Moving to a happier subject, tell me a bit about the night sky here in Northern Michigan.

Well, here's the amazing thing. When we look from Michigan, we’ll see much the same sky that others will see from New York or Toronto or wherever, though you are a little bit further north.  But it's more or less the same stars. If you counted all the stars you could see you might get a couple thousand. And all the stars that we see are just in a relatively enclosed area around our sun. If you imagine the galaxy is like extra-large pizza, we are a piece of pepperoni about two thirds of the way out. And if you imagine all the stars that we can see, they're just a little cluster around us. Now that's not to say that they aren't super far away. All the stars that we see are just mind bogglingly far away from us. But that just tells you how big the pizza is. Most of my research has to do with not seeing what's in our galaxy, it’s of trying to look out of our galaxy, away from all of our stars, to try and see the more distant objects behind it.
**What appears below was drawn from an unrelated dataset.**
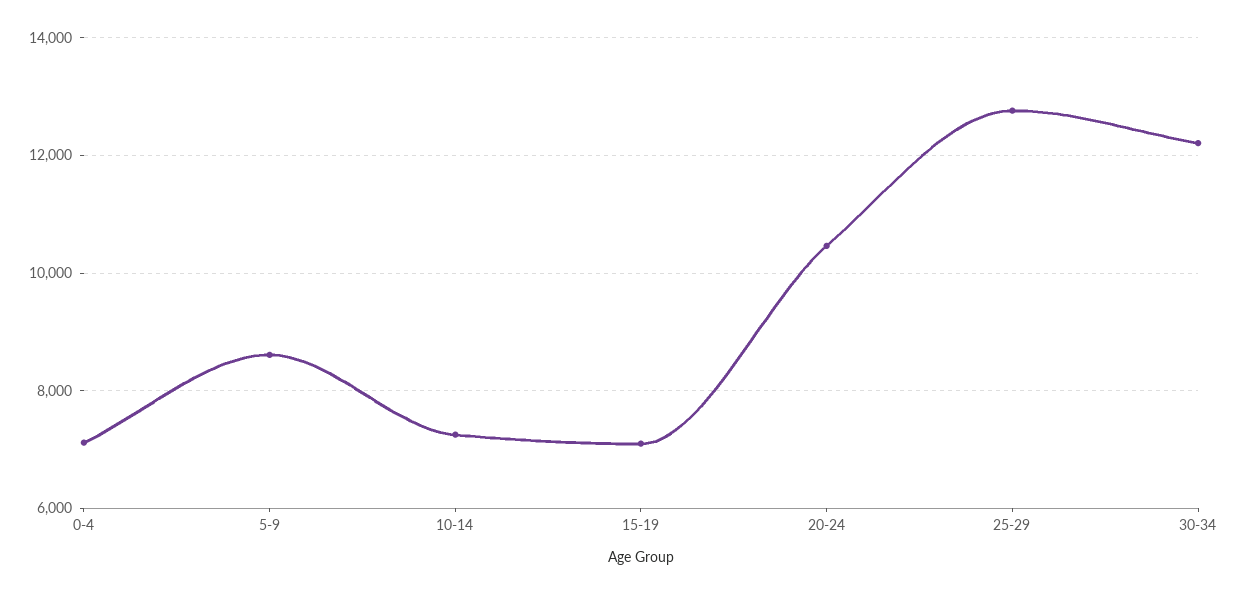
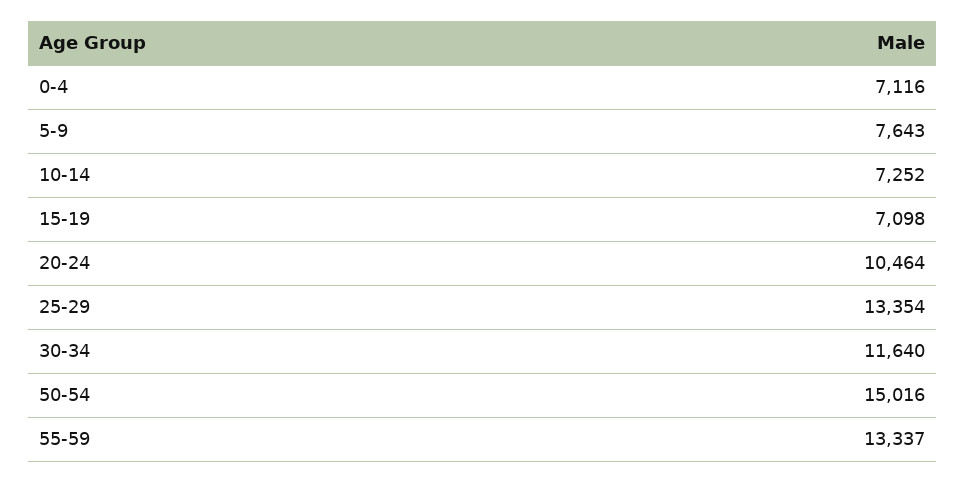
5-9: 8600 -> 7643
25-29: 12800 -> 13354
30-34: 12200 -> 11640
50-54: none -> 15016
55-59: none -> 13337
Actors will say it’s hard for them to watch plays without critiquing the acting, and chefs will say they don’t like to eat out because they are analysing the food and ingredients too much. As a cosmologist, can you ever just look at the night sky here at the CSA and enjoy it?

Absolutely. It’s gorgeous.  The greatest thing, in my opinion about astrophysics is just the variety of absolutely beautiful phenomena that are out there. And you can take a picture of a planetary nebula, which, you know, there's a lot of interesting physics going on there. But they're also just gorgeous. It's like looking at a really intricate flower and it's just another one of nature's creations and that’s absolutely beautiful.